Your task: Please take the records that follow and repeat exactly the lines starting with the line with "border: 1px solid" and going on through the line with "background: #000000 ->".

Provided material:
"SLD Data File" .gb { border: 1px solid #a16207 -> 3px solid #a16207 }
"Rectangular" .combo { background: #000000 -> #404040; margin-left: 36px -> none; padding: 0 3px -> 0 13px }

---

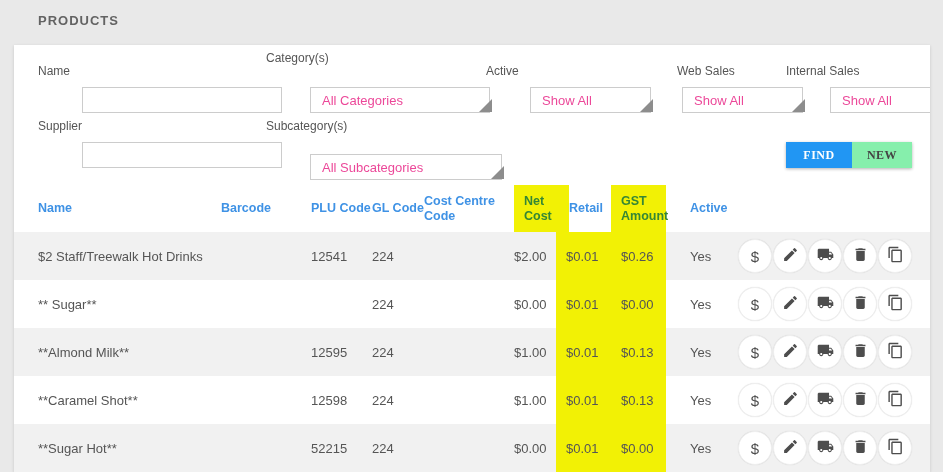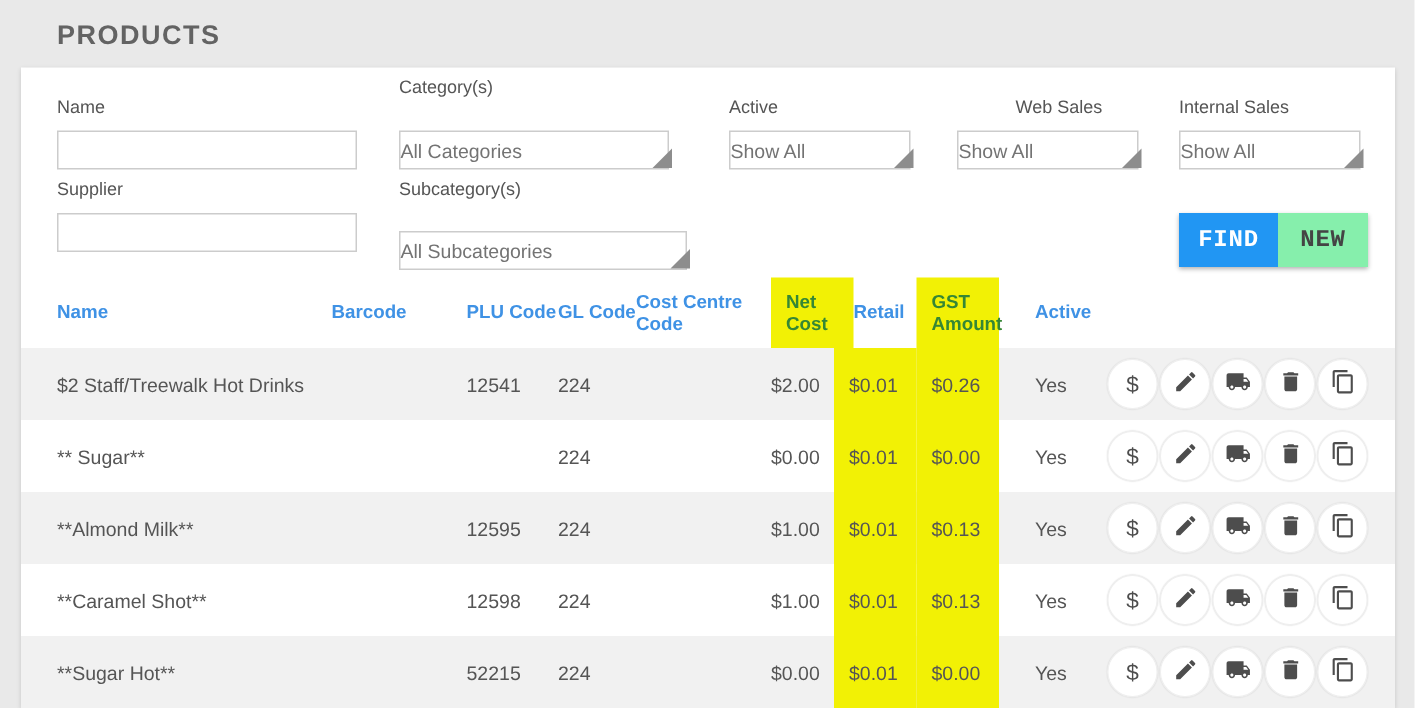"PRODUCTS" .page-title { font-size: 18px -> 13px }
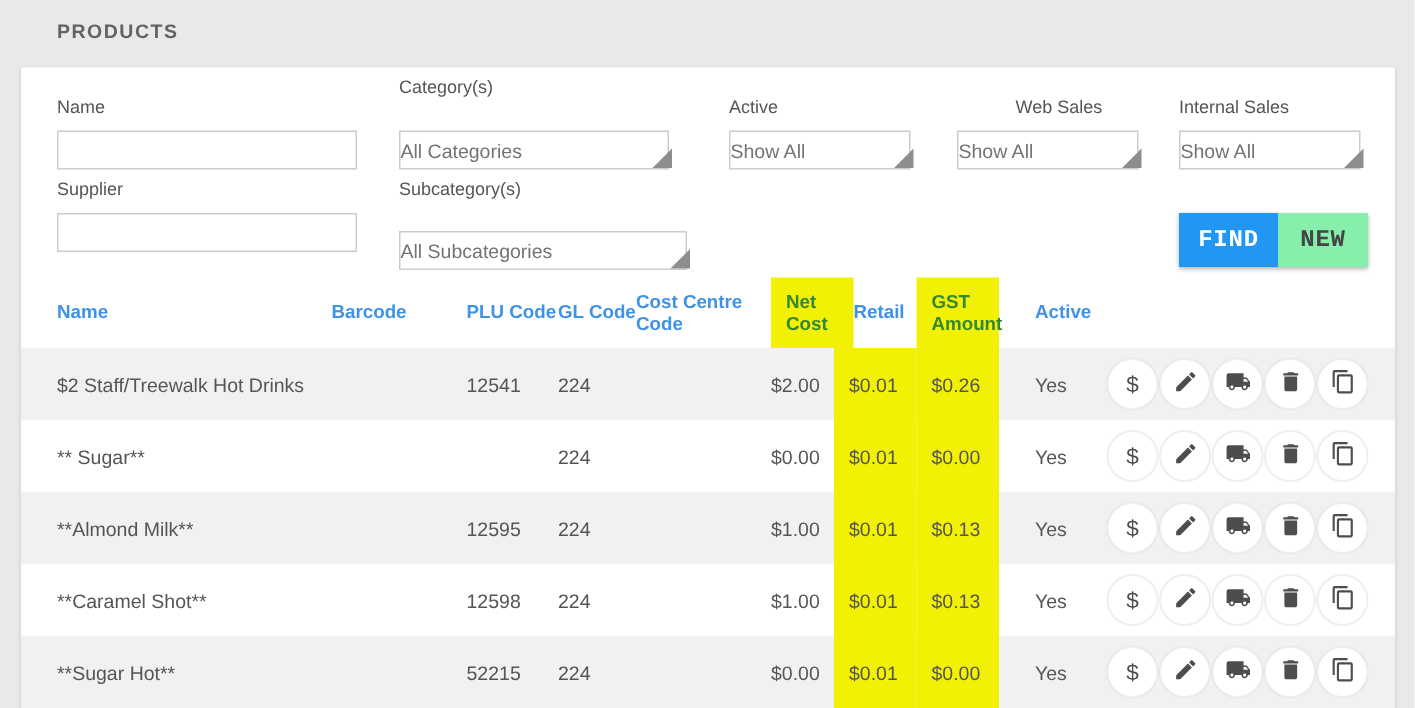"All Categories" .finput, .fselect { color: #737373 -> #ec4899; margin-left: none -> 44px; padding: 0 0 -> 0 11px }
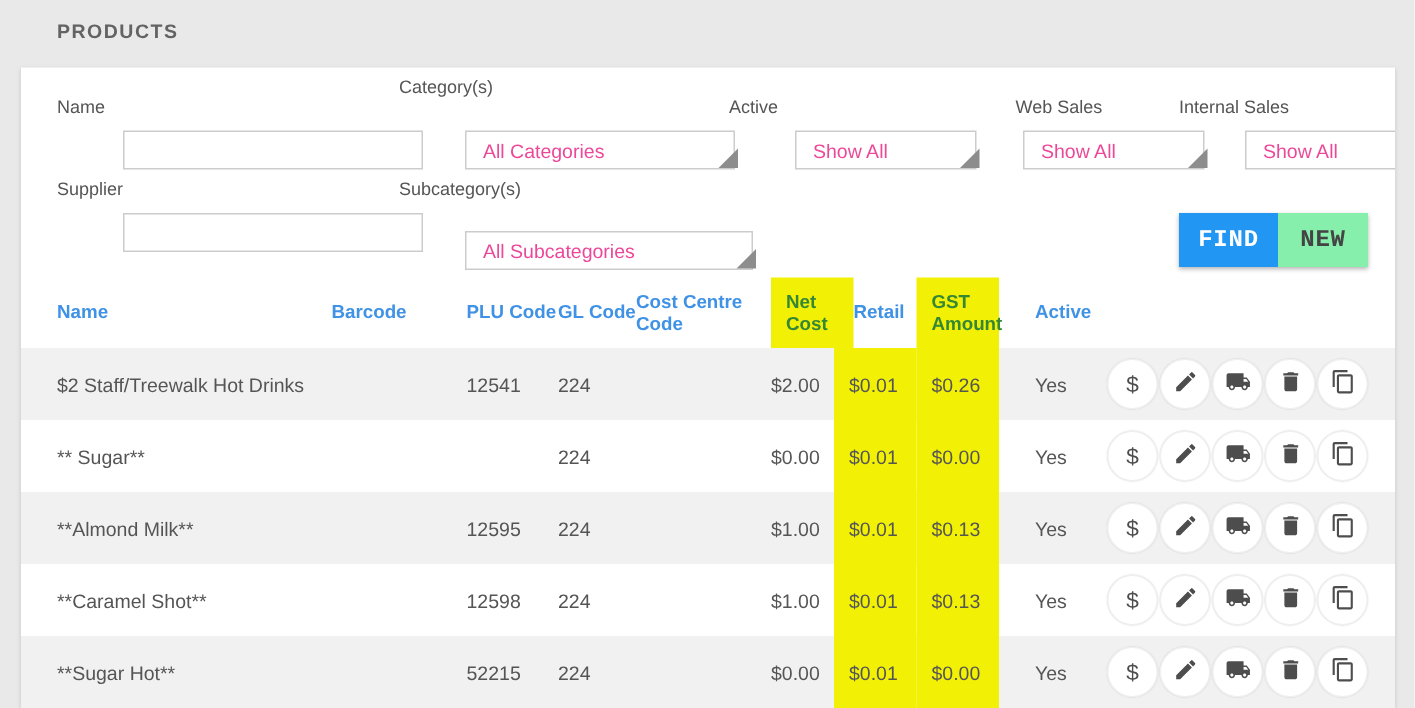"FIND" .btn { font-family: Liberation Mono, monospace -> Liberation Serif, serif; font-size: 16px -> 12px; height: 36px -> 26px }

Your response:
"SLD Data File" .gb { border: 1px solid #a16207 -> 3px solid #a16207 }
"Rectangular" .combo { background: #000000 -> #404040; margin-left: 36px -> none; padding: 0 3px -> 0 13px }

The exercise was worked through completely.